Começou como um foca, fazendo plantão policial, e dois anos depois foi para a Folha da Manhã, na Caldas júnior. Conforme lembra, a Folha da Manhã foi uma evolução da Folha Esportiva. Uma tentativa de fazer um jornal tabloide, mais jovem, com uma nova leitura e novo formato. "Para isto, foi montado um pequeno grupo, com os jornalistas José Antonio Vieira da Cunha, Nubia Silveira, Laila Pinheiro, Vanderlei Soares, Florianinho Soares, Florianão e Carlos Urbim. Estas pessoas, que eram comandadas pelo Capitão Erasmo Nascentes, se tornaram o meu grupo profissional matriz". O grupo que trabalhou junto na Folha da Manhã começou, a partir dali, a direcionar o seu perfil e destino profissional.

Nesta época, Karnas fazia alguns trabalhos também na Rádio Guaíba e era correspondente da Rádio Marconi, de São Paulo. O jovem mal tinha acabado de se formar em Jornalismo pela Famecos, em 1971, e já colecionava prêmios de reportagem, entre eles, o Prêmio ARI de Jornalismo. No final de 1972, saiu da Folha da Manhã e foi trabalhar com Celito De Grandi na sucursal do Correio da Manhã, do Rio de Janeiro, até sua extinção, um ano depois.

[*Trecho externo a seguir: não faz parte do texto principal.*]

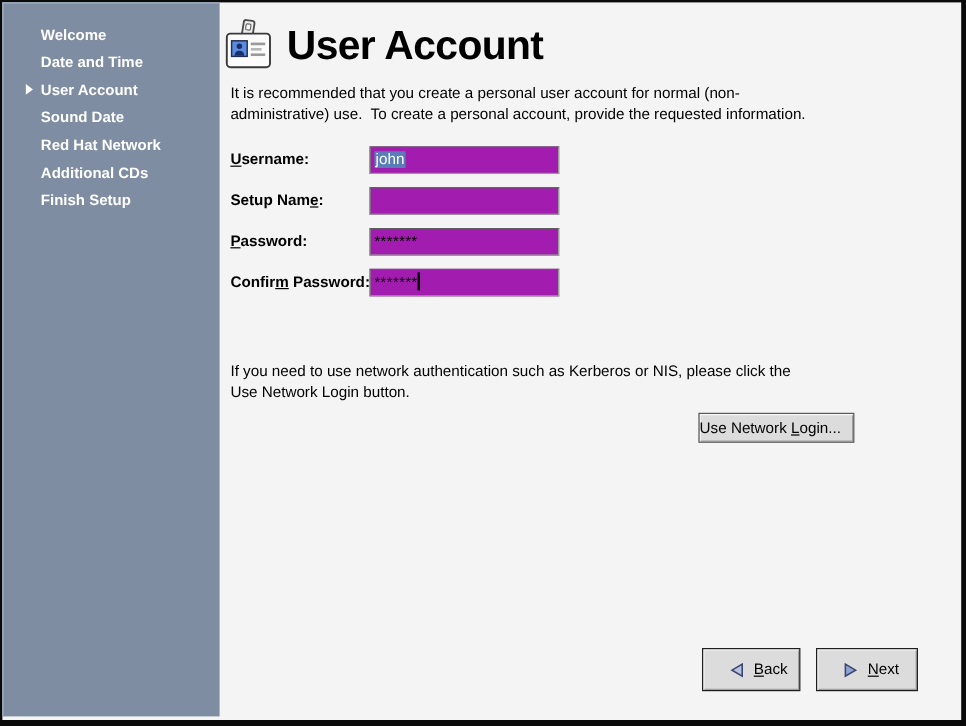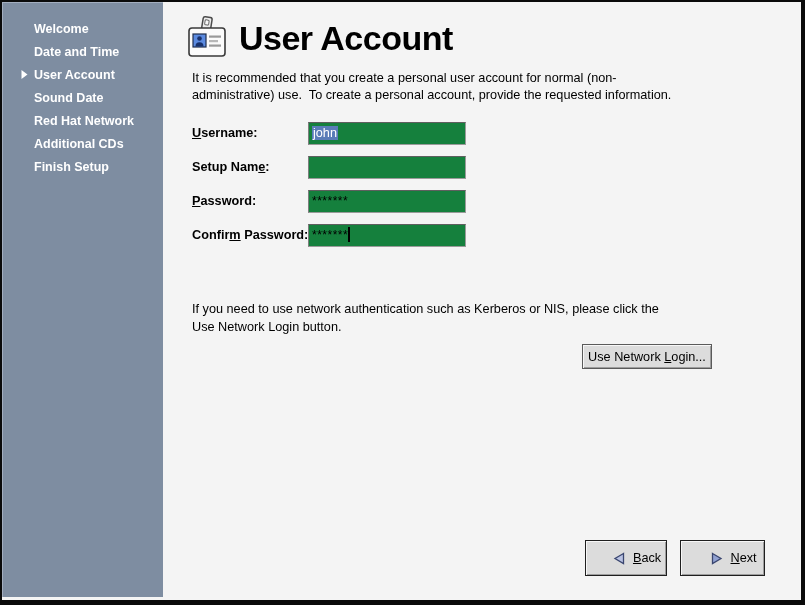"Welcome" .sidebar { width: 161px -> 181px }
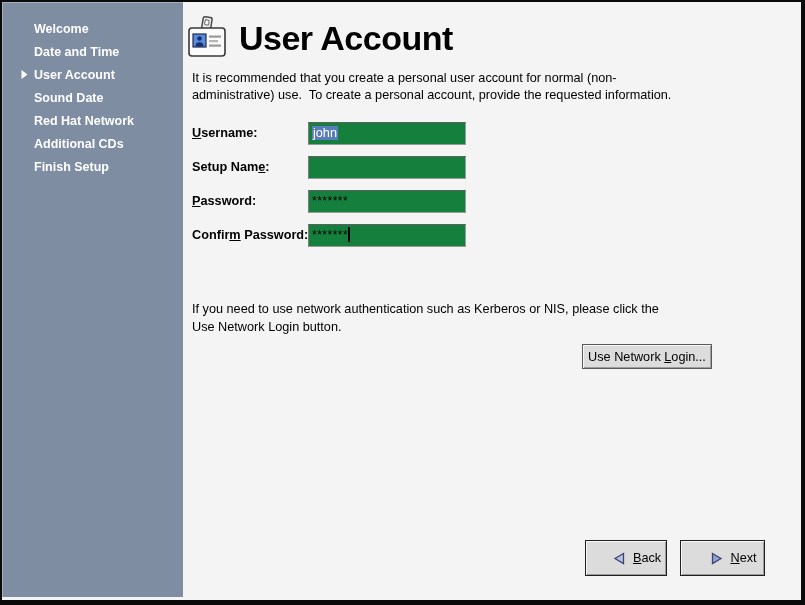"john" .text-field { background: #15803d -> #a21caf }
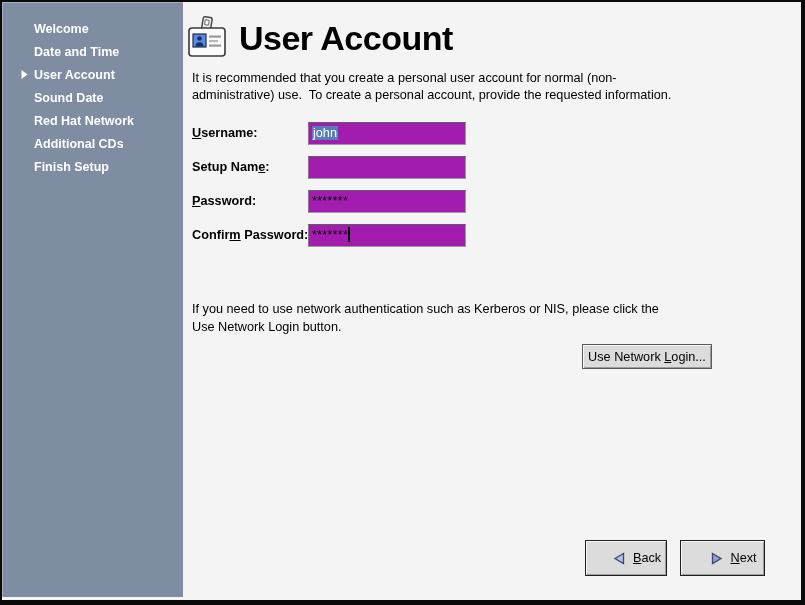"Use Network Login..." .btn { justify-content: center -> flex-start }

Lá, trabalhou com mais alguns colegas que hoje se destacam no Jornalismo, como Ana Amélia Lemos, Políbio Braga, Arthur Tadeu Monteiro e Nubia Silveira.

Entrando no ar

Karnas teve passagem ainda pela TV Gaúcha e Diário de Notícias, retornando para Zero Hora, em 1978. Foi quando fez um percurso dentro da RBS. Participou do lançamento de ZH Dominical em formato standart, um projeto que fracassou, foi pauteiro, chefe de reportagem e secretário de redação. "Até que precisaram de mim na televisão, e eu tive que entrar no ar. A partir daí, minha vida foi só televisão".

Após 10 anos na RBS TV, onde exerceu as mais diversas funções, foi trabalhar na TV Globo. "Como fui diretor executivo por muitos anos da RBS, acabei conhecendo muita gente, formei um vínculo muito forte com o Jornalismo da TV Globo e fui convidado para trabalhar num projeto que eles estavam desenvolvendo." O objetivo era formatar as emissoras afiliadas para o padrão da Globo. A emissora fez um levantamento no Brasil diagnosticando todas as afiliadas. "Com base neste dossiê, que foi extremamente valioso, fui convidado para debulhar aquela papelada e informar o que percebi. A conclusão que cheguei foi que existiam emissoras que precisavam de uma intervenção". O projeto foi articulado pela Central Globo de Apoio a Emissoras Afiliadas, que tinha sede em São Paulo, e estava sob o comando do Evandro Guimarães.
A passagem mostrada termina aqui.